The same could be said of Arab dictators; here, the GOP's "rightful rulers" see the public as "parasites." The goal of the "Ryan Plan" was to destroy Medicare as we know it by converting it into a voucher system favoring GOP's donors. The public revolted.

Reaganomics, Ayn Rand, the rise of America's conservative dictators

In brilliantly simple language, Chait captures the meaning of competing "Evil Plans:" Clearly our leaders have disregard the trust vested in them. Since Reaganomics became the GOP's iron-fisted dogma a generation ago, leaders like Paul Ryan have been feeding on the extreme catechism of Ayn Rand, the patron saint of Reaganomics. Chait says Ryan is a "Rand nut" for admitting that "The reason I got involved in public service, by and large, if I had to credit one thinker, one person, it would be Ayn Rand." But whatever your party affiliation, this gives us deeper insight into the definition of an "Evil Plan" that has dominated the American political scene for a generation, listen: Writing decades before today's out-of-control CEO bonuses, Rand could be talking about one of the Arab dictators: "The man at the top of the intellectual pyramid contributes the most to all those below him, but gets nothing except his material payment, receiving no intellectual bonus from others to add to the value of his time. The man at the bottom who, left to himself, would starve in his hopeless ineptitude, contributes nothing to those above him, but receives the bonus of all of their brains." What a dark, evil view of the average man.

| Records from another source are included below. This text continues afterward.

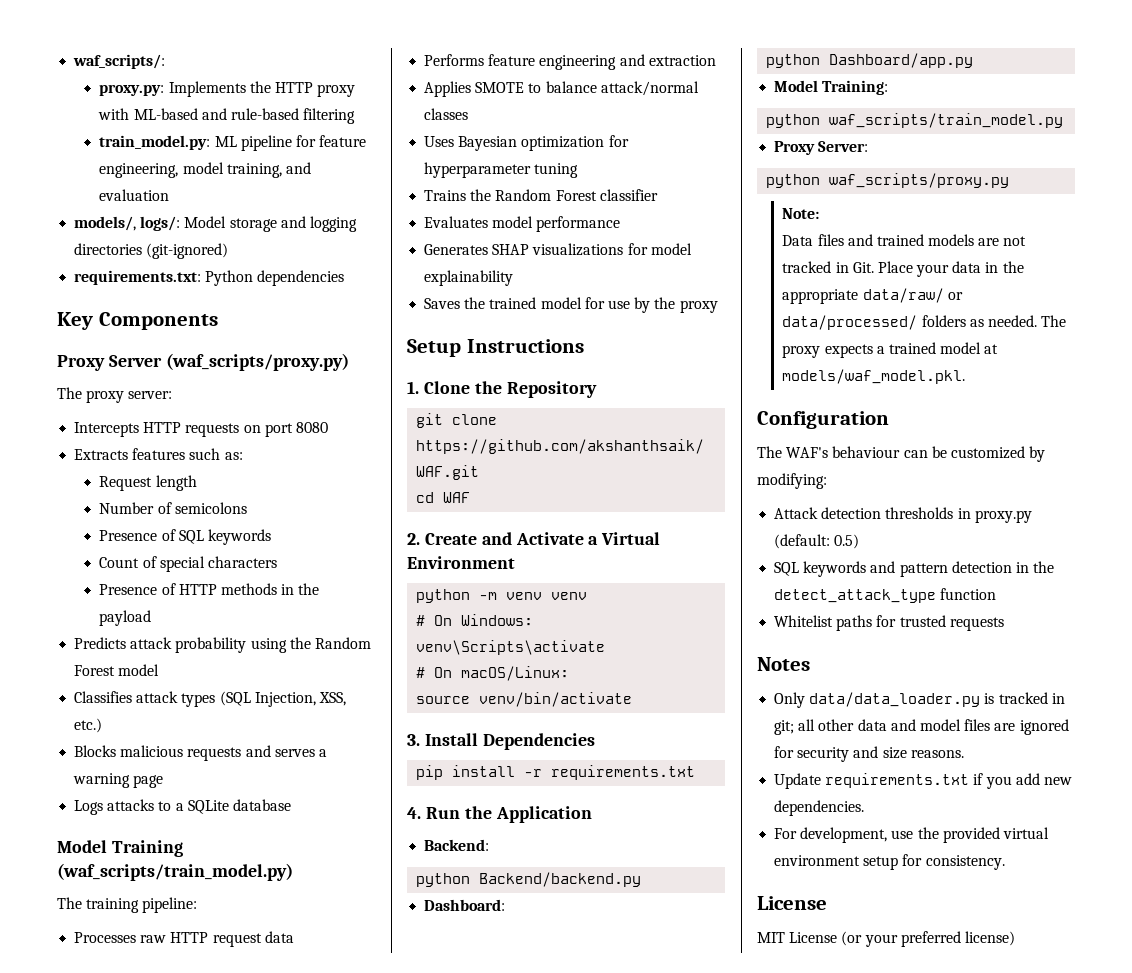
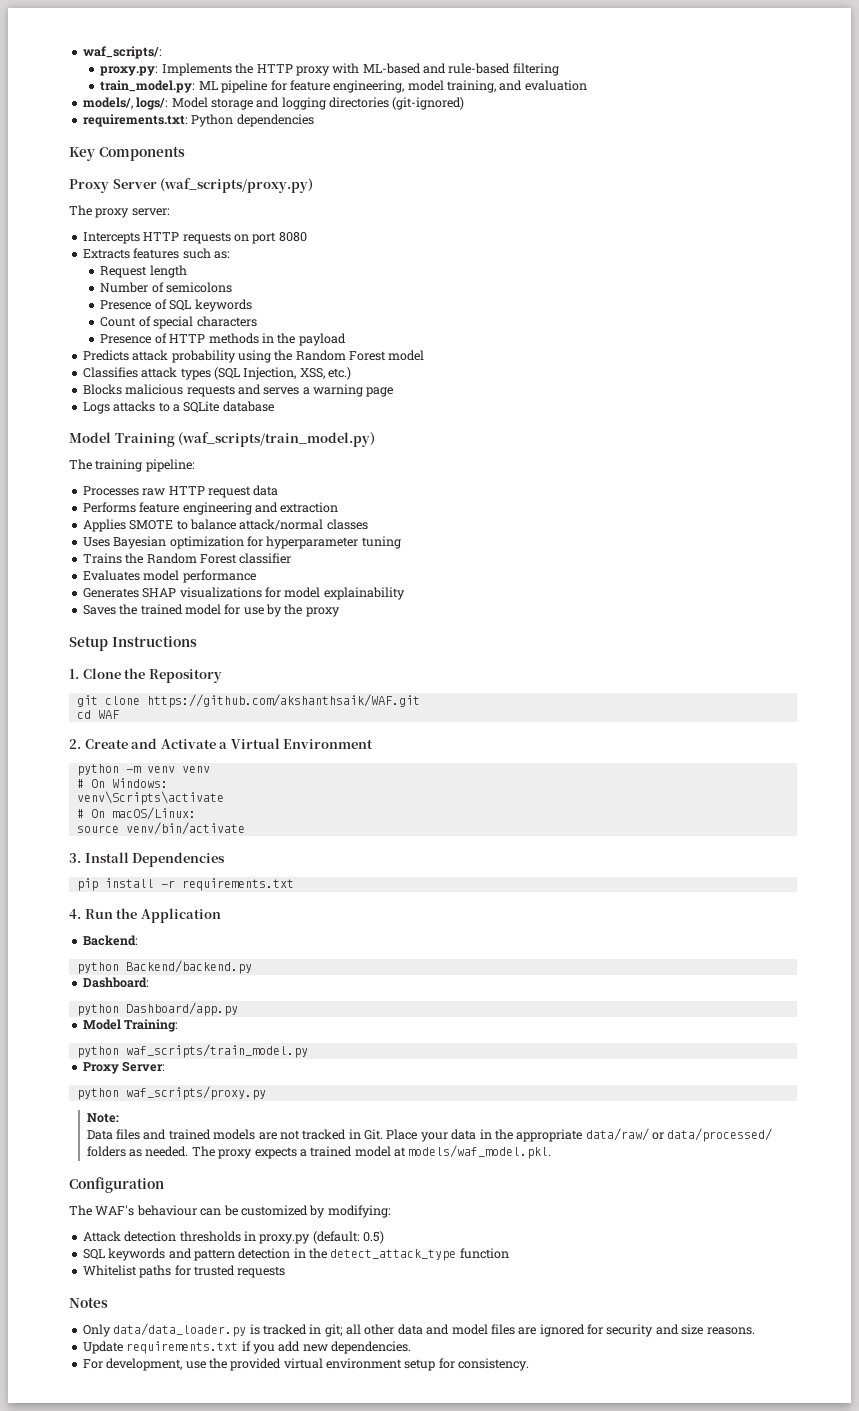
  For development, use the provided virtual environment setup for consistency.
- License
- MIT License (or your preferred license)

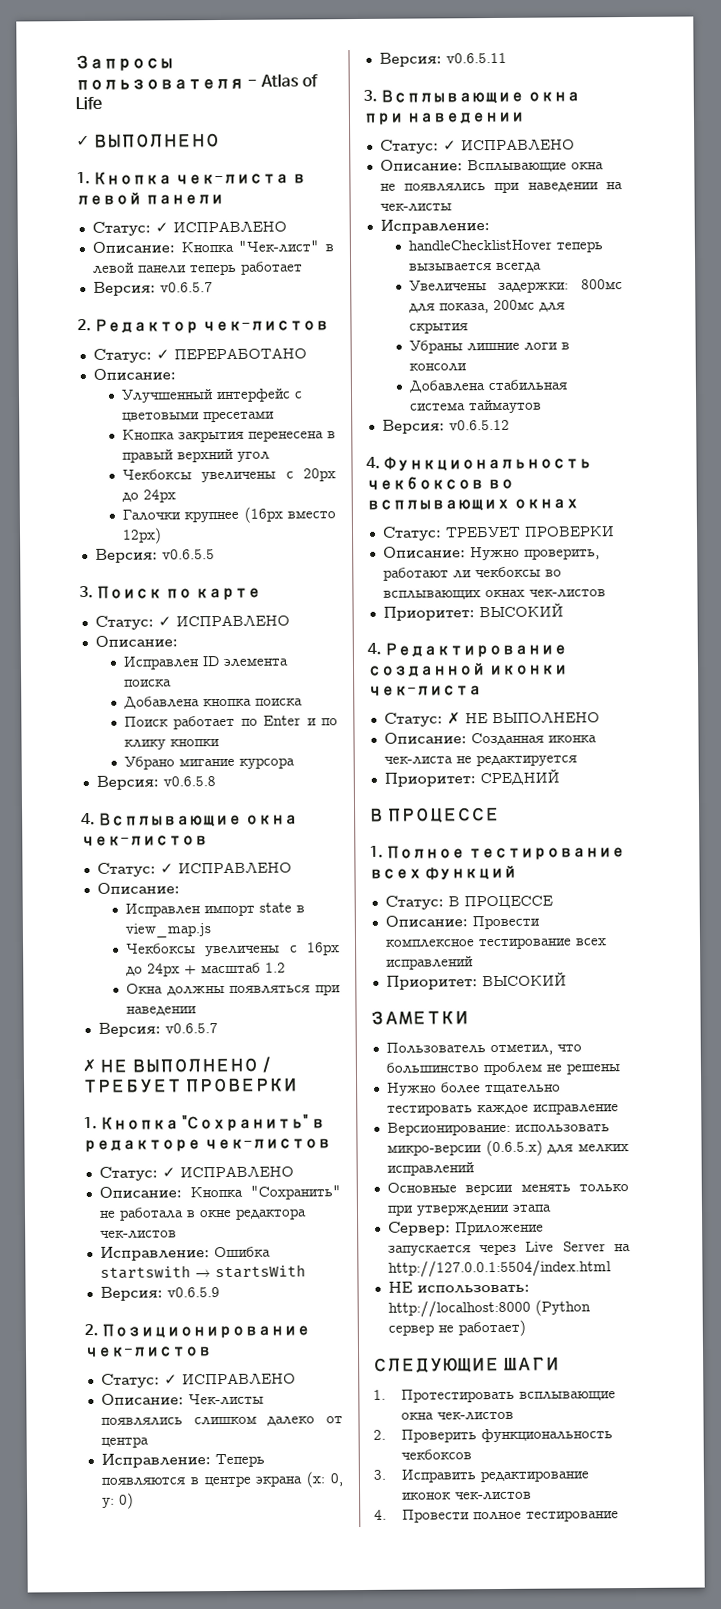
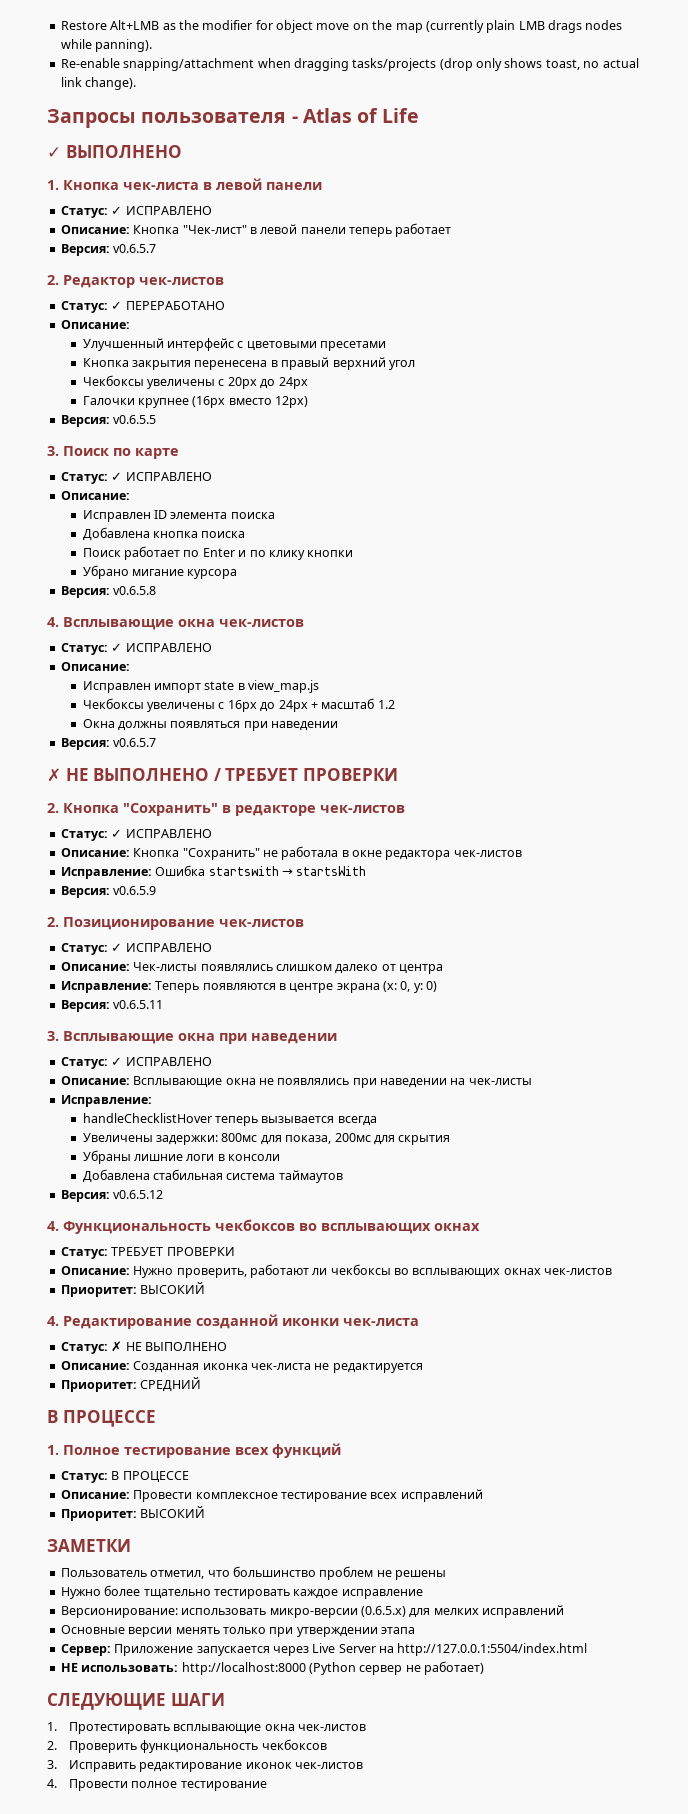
+ Restore Alt+LMB as the modifier for object move on the map (currently plain LMB drags nodes while panning).
+ Re-enable snapping/attachment when dragging tasks/projects (drop only shows toast, no actual link change).
- 1. Кнопка "Сохранить" в редакторе чек-листов
+ 2. Кнопка "Сохранить" в редакторе чек-листов

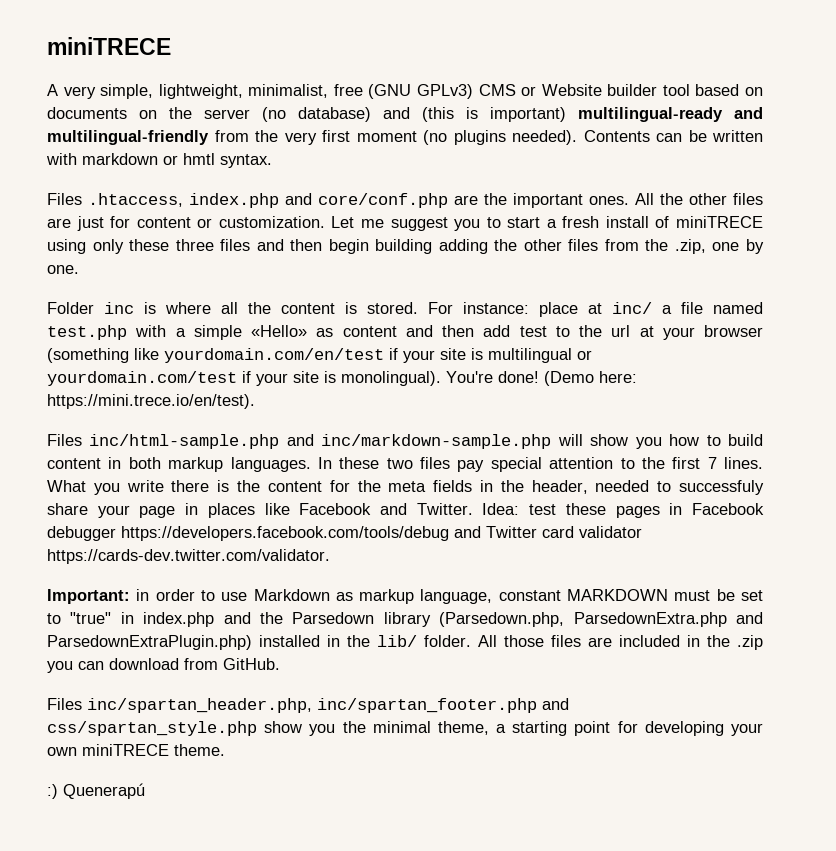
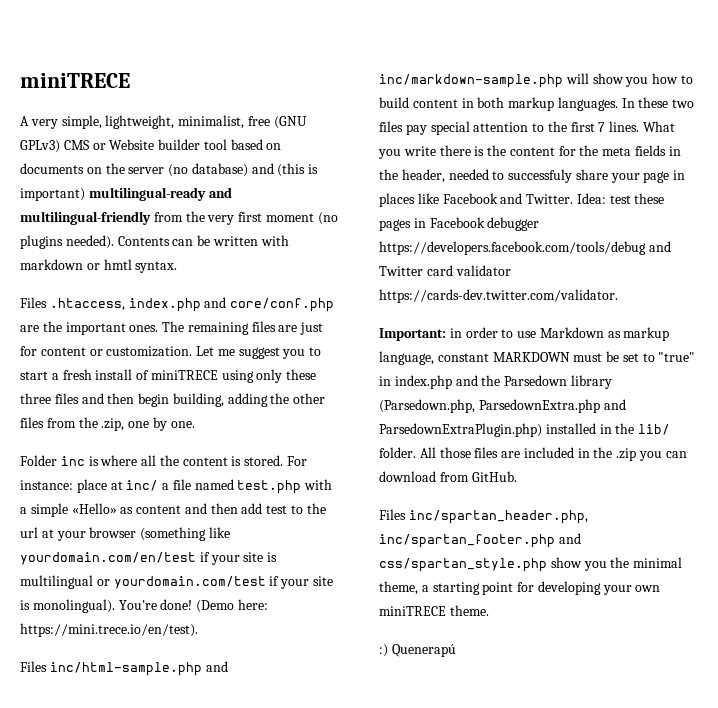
- All the other files are just for content or customization.
+ The remaining files are just for content or customization.
- Let me suggest you to start a fresh install of miniTRECE using only these three files and then begin building adding the other files from the .zip, one by one.
+ Let me suggest you to start a fresh install of miniTRECE using only these three files and then begin building, adding the other files from the .zip, one by one.

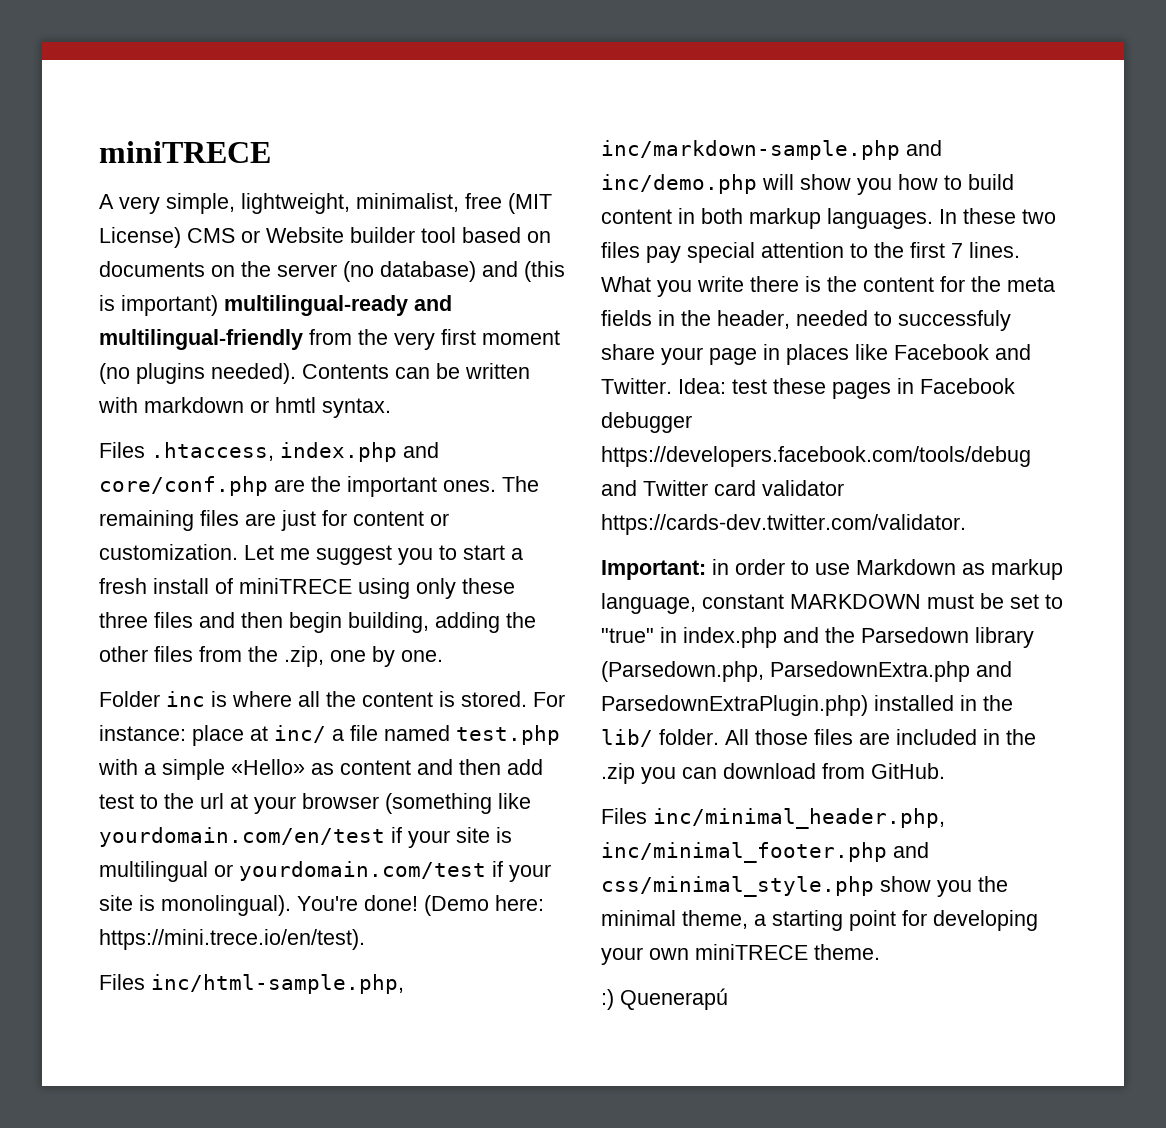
- A very simple, lightweight, minimalist, free (GNU GPLv3) CMS or Website builder tool based on documents on the server (no database) and (this is important) multilingual-ready and multilingual-friendly from the very first moment (no plugins needed).
+ A very simple, lightweight, minimalist, free (MIT License) CMS or Website builder tool based on documents on the server (no database) and (this is important) multilingual-ready and multilingual-friendly from the very first moment (no plugins needed).
- Files inc/html-sample.php and inc/markdown-sample.php will show you how to build content in both markup languages.
+ Files inc/html-sample.php, inc/markdown-sample.php and inc/demo.php will show you how to build content in both markup languages.
- Files inc/spartan_header.php, inc/spartan_footer.php and css/spartan_style.php show you the minimal theme, a starting point for developing your own miniTRECE theme.
+ Files inc/minimal_header.php, inc/minimal_footer.php and css/minimal_style.php show you the minimal theme, a starting point for developing your own miniTRECE theme.

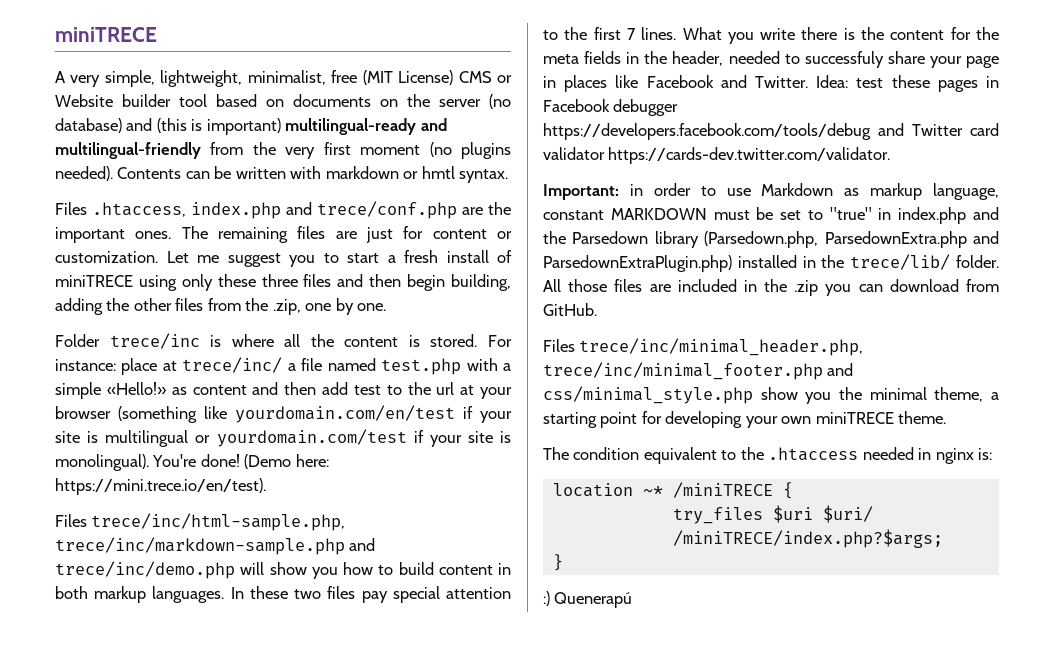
- Files .htaccess, index.php and core/conf.php are the important ones.
+ Files .htaccess, index.php and trece/conf.php are the important ones.
- Folder inc is where all the content is stored.
+ Folder trece/inc is where all the content is stored.
- For instance: place at inc/ a file named test.php with a simple «Hello» as content and then add test to the url at your browser (something like yourdomain.com/en/test if your site is multilingual or yourdomain.com/test if your site is monolingual).
+ For instance: place at trece/inc/ a file named test.php with a simple «Hello!» as content and then add test to the url at your browser (something like yourdomain.com/en/test if your site is multilingual or yourdomain.com/test if your site is monolingual).
- Files inc/html-sample.php, inc/markdown-sample.php and inc/demo.php will show you how to build content in both markup languages.
+ Files trece/inc/html-sample.php, trece/inc/markdown-sample.php and trece/inc/demo.php will show you how to build content in both markup languages.
- Important: in order to use Markdown as markup language, constant MARKDOWN must be set to "true" in index.php and the Parsedown library (Parsedown.php, ParsedownExtra.php and ParsedownExtraPlugin.php) installed in the lib/ folder.
+ Important: in order to use Markdown as markup language, constant MARKDOWN must be set to "true" in index.php and the Parsedown library (Parsedown.php, ParsedownExtra.php and ParsedownExtraPlugin.php) installed in the trece/lib/ folder.
- Files inc/minimal_header.php, inc/minimal_footer.php and css/minimal_style.php show you the minimal theme, a starting point for developing your own miniTRECE theme.
+ Files trece/inc/minimal_header.php, trece/inc/minimal_footer.php and css/minimal_style.php show you the minimal theme, a starting point for developing your own miniTRECE theme.
+ The condition equivalent to the .htaccess needed in nginx is:
+ location ~* /miniTRECE {
+ try_files $uri $uri/ /miniTRECE/index.php?$args;
+ }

Unfortunately, that extreme demagoguery has become self-destructive for Ryan, the GOP and, sadly, for all America. Bottom line: You really do need an "Evil Plan." Now. For self-defense, for counter-attacks, for survival. Things are bad out there. And they are going to get worse. Trust no one. Believe nothing you hear. Nothing. Why? The collective mind-set of America's leaders, in both parties, in banking, everywhere, is in cover-up mode, hiding behind hype, lies and happy talk. Lacking discipline, they are out-of-control money addicts, self-destructive, unable to stop themselves. And like our early warnings of the 2000 dot-com crash and the 2008 meltdown, the coming collapse is so predictable. But as before they cannot hear. But you must, you need an "Evil Plan." Start now, before it's too late.